== Task item ==
Images in the data are to be skipped, while every line is restated exactly as written.
=-=-=
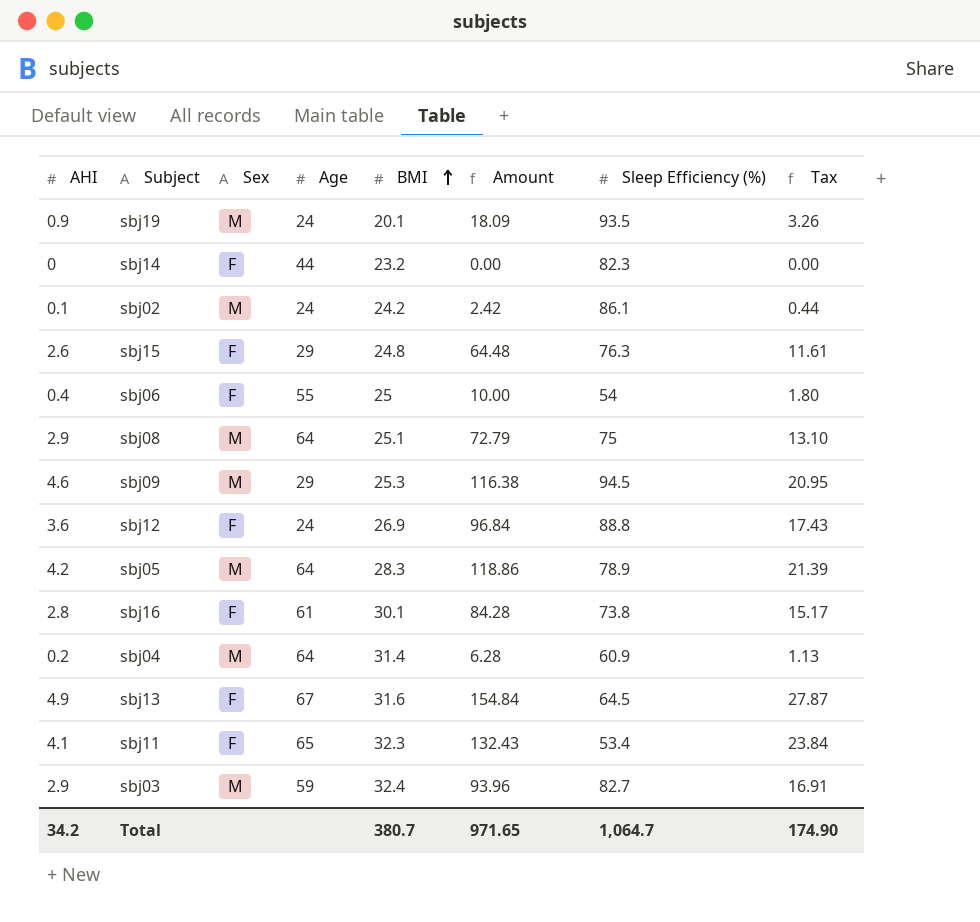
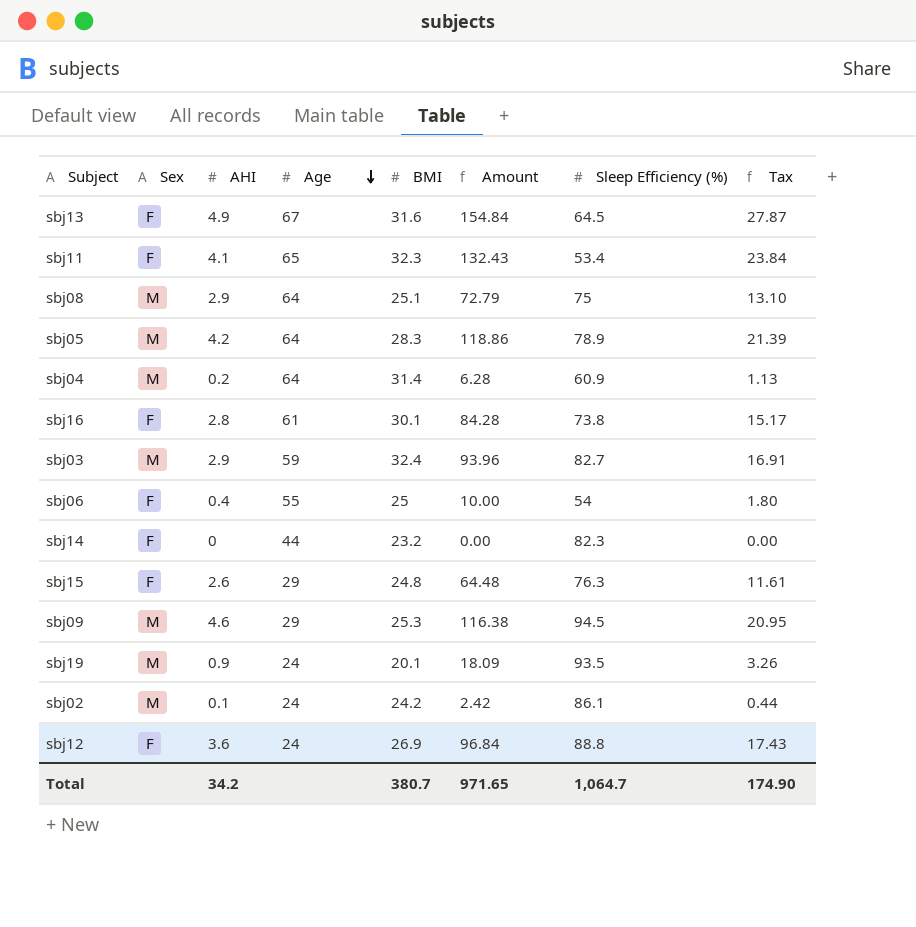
row order: BMI ascending -> Age descending
column AHI | position: 1 -> 3

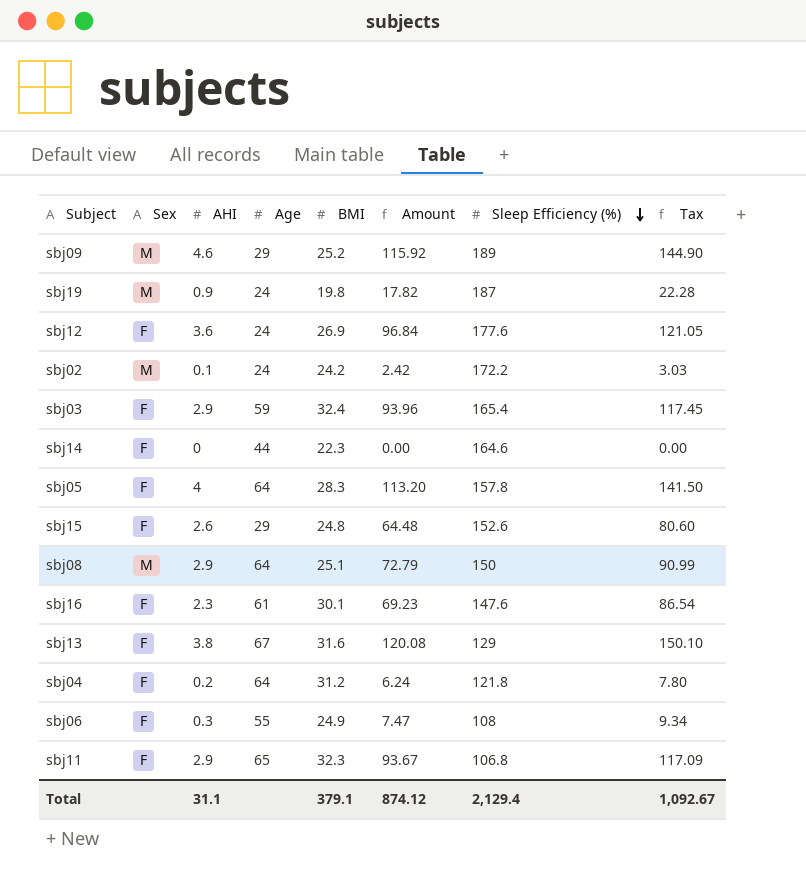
row order: Age descending -> Sleep Efficiency (%) descending
column Tax | formula: [Amount] * 0.18 -> [Amount] * 1.25
sbj09 | BMI: 25.3 -> 25.2
sbj09 | Amount: 116.38 -> 115.92
sbj09 | Sleep Efficiency (%): 94.5 -> 189
sbj19 | BMI: 20.1 -> 19.8
sbj19 | Amount: 18.09 -> 17.82
sbj19 | Sleep Efficiency (%): 93.5 -> 187
sbj12 | Sleep Efficiency (%): 88.8 -> 177.6
sbj02 | Sleep Efficiency (%): 86.1 -> 172.2
sbj03 | Sex: M -> F
sbj03 | Sleep Efficiency (%): 82.7 -> 165.4
sbj14 | BMI: 23.2 -> 22.3
sbj14 | Sleep Efficiency (%): 82.3 -> 164.6
sbj05 | Sex: M -> F
sbj05 | AHI: 4.2 -> 4
sbj05 | Amount: 118.86 -> 113.20
sbj05 | Sleep Efficiency (%): 78.9 -> 157.8
sbj15 | Sleep Efficiency (%): 76.3 -> 152.6
sbj08 | Sleep Efficiency (%): 75 -> 150
sbj16 | AHI: 2.8 -> 2.3
sbj16 | Amount: 84.28 -> 69.23
sbj16 | Sleep Efficiency (%): 73.8 -> 147.6
sbj13 | AHI: 4.9 -> 3.8
sbj13 | Amount: 154.84 -> 120.08
sbj13 | Sleep Efficiency (%): 64.5 -> 129
sbj04 | Sex: M -> F
sbj04 | BMI: 31.4 -> 31.2
sbj04 | Amount: 6.28 -> 6.24
sbj04 | Sleep Efficiency (%): 60.9 -> 121.8
sbj06 | AHI: 0.4 -> 0.3
sbj06 | BMI: 25 -> 24.9
sbj06 | Amount: 10.00 -> 7.47
sbj06 | Sleep Efficiency (%): 54 -> 108
sbj11 | AHI: 4.1 -> 2.9
sbj11 | Amount: 132.43 -> 93.67
sbj11 | Sleep Efficiency (%): 53.4 -> 106.8
Total | AHI: 34.2 -> 31.1
Total | BMI: 380.7 -> 379.1
Total | Amount: 971.65 -> 874.12
Total | Sleep Efficiency (%): 1,064.7 -> 2,129.4
Total | Tax: 174.90 -> 1,092.67

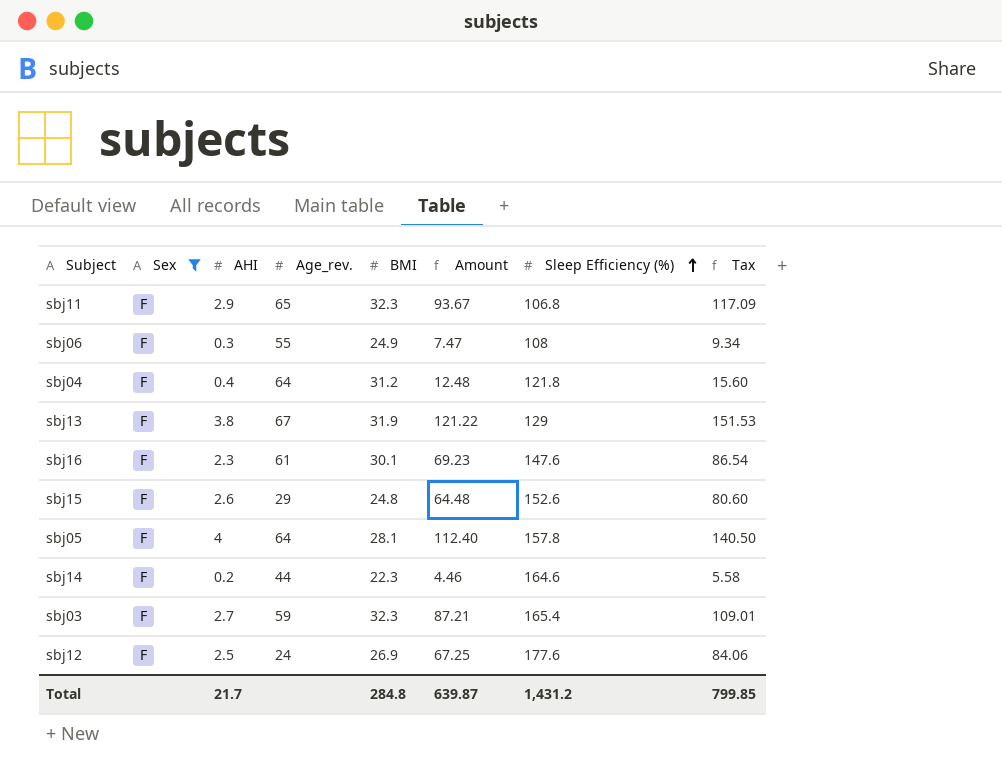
filter: none -> Sex = F
row order: Sleep Efficiency (%) descending -> Sleep Efficiency (%) ascending
column name: Age -> Age_rev.
sbj04 | AHI: 0.2 -> 0.4
sbj04 | Amount: 6.24 -> 12.48
sbj04 | Tax: 7.80 -> 15.60
sbj13 | BMI: 31.6 -> 31.9
sbj13 | Amount: 120.08 -> 121.22
sbj13 | Tax: 150.10 -> 151.53
sbj05 | BMI: 28.3 -> 28.1
sbj05 | Amount: 113.20 -> 112.40
sbj05 | Tax: 141.50 -> 140.50
sbj14 | AHI: 0 -> 0.2
sbj14 | Amount: 0.00 -> 4.46
sbj14 | Tax: 0.00 -> 5.58
sbj03 | AHI: 2.9 -> 2.7
sbj03 | BMI: 32.4 -> 32.3
sbj03 | Amount: 93.96 -> 87.21
sbj03 | Tax: 117.45 -> 109.01
sbj12 | AHI: 3.6 -> 2.5
sbj12 | Amount: 96.84 -> 67.25
sbj12 | Tax: 121.05 -> 84.06
Total | AHI: 31.1 -> 21.7
Total | BMI: 379.1 -> 284.8
Total | Amount: 874.12 -> 639.87
Total | Sleep Efficiency (%): 2,129.4 -> 1,431.2
Total | Tax: 1,092.67 -> 799.85

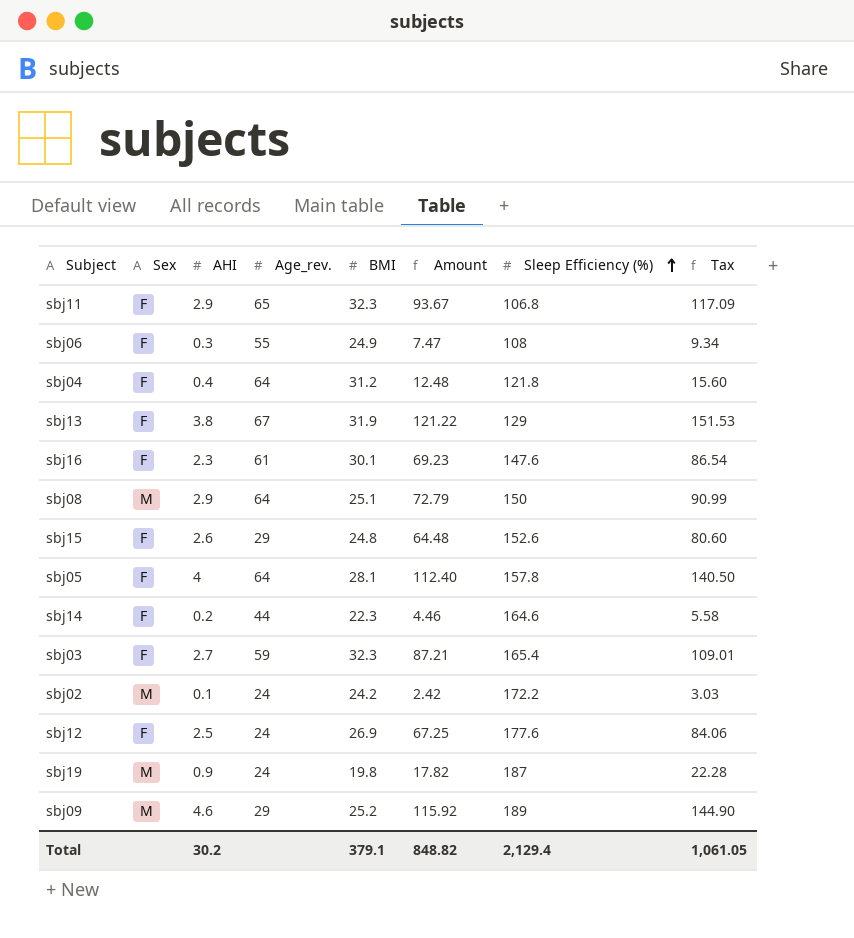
filter: Sex = F -> none
Total | AHI: 21.7 -> 30.2
Total | BMI: 284.8 -> 379.1
Total | Amount: 639.87 -> 848.82
Total | Sleep Efficiency (%): 1,431.2 -> 2,129.4
Total | Tax: 799.85 -> 1,061.05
=-=-=
== Written solution ==
row order: BMI ascending -> Age descending
column AHI | position: 1 -> 3

row order: Age descending -> Sleep Efficiency (%) descending
column Tax | formula: [Amount] * 0.18 -> [Amount] * 1.25
sbj09 | BMI: 25.3 -> 25.2
sbj09 | Amount: 116.38 -> 115.92
sbj09 | Sleep Efficiency (%): 94.5 -> 189
sbj19 | BMI: 20.1 -> 19.8
sbj19 | Amount: 18.09 -> 17.82
sbj19 | Sleep Efficiency (%): 93.5 -> 187
sbj12 | Sleep Efficiency (%): 88.8 -> 177.6
sbj02 | Sleep Efficiency (%): 86.1 -> 172.2
sbj03 | Sex: M -> F
sbj03 | Sleep Efficiency (%): 82.7 -> 165.4
sbj14 | BMI: 23.2 -> 22.3
sbj14 | Sleep Efficiency (%): 82.3 -> 164.6
sbj05 | Sex: M -> F
sbj05 | AHI: 4.2 -> 4
sbj05 | Amount: 118.86 -> 113.20
sbj05 | Sleep Efficiency (%): 78.9 -> 157.8
sbj15 | Sleep Efficiency (%): 76.3 -> 152.6
sbj08 | Sleep Efficiency (%): 75 -> 150
sbj16 | AHI: 2.8 -> 2.3
sbj16 | Amount: 84.28 -> 69.23
sbj16 | Sleep Efficiency (%): 73.8 -> 147.6
sbj13 | AHI: 4.9 -> 3.8
sbj13 | Amount: 154.84 -> 120.08
sbj13 | Sleep Efficiency (%): 64.5 -> 129
sbj04 | Sex: M -> F
sbj04 | BMI: 31.4 -> 31.2
sbj04 | Amount: 6.28 -> 6.24
sbj04 | Sleep Efficiency (%): 60.9 -> 121.8
sbj06 | AHI: 0.4 -> 0.3
sbj06 | BMI: 25 -> 24.9
sbj06 | Amount: 10.00 -> 7.47
sbj06 | Sleep Efficiency (%): 54 -> 108
sbj11 | AHI: 4.1 -> 2.9
sbj11 | Amount: 132.43 -> 93.67
sbj11 | Sleep Efficiency (%): 53.4 -> 106.8
Total | AHI: 34.2 -> 31.1
Total | BMI: 380.7 -> 379.1
Total | Amount: 971.65 -> 874.12
Total | Sleep Efficiency (%): 1,064.7 -> 2,129.4
Total | Tax: 174.90 -> 1,092.67

filter: none -> Sex = F
row order: Sleep Efficiency (%) descending -> Sleep Efficiency (%) ascending
column name: Age -> Age_rev.
sbj04 | AHI: 0.2 -> 0.4
sbj04 | Amount: 6.24 -> 12.48
sbj04 | Tax: 7.80 -> 15.60
sbj13 | BMI: 31.6 -> 31.9
sbj13 | Amount: 120.08 -> 121.22
sbj13 | Tax: 150.10 -> 151.53
sbj05 | BMI: 28.3 -> 28.1
sbj05 | Amount: 113.20 -> 112.40
sbj05 | Tax: 141.50 -> 140.50
sbj14 | AHI: 0 -> 0.2
sbj14 | Amount: 0.00 -> 4.46
sbj14 | Tax: 0.00 -> 5.58
sbj03 | AHI: 2.9 -> 2.7
sbj03 | BMI: 32.4 -> 32.3
sbj03 | Amount: 93.96 -> 87.21
sbj03 | Tax: 117.45 -> 109.01
sbj12 | AHI: 3.6 -> 2.5
sbj12 | Amount: 96.84 -> 67.25
sbj12 | Tax: 121.05 -> 84.06
Total | AHI: 31.1 -> 21.7
Total | BMI: 379.1 -> 284.8
Total | Amount: 874.12 -> 639.87
Total | Sleep Efficiency (%): 2,129.4 -> 1,431.2
Total | Tax: 1,092.67 -> 799.85

filter: Sex = F -> none
Total | AHI: 21.7 -> 30.2
Total | BMI: 284.8 -> 379.1
Total | Amount: 639.87 -> 848.82
Total | Sleep Efficiency (%): 1,431.2 -> 2,129.4
Total | Tax: 799.85 -> 1,061.05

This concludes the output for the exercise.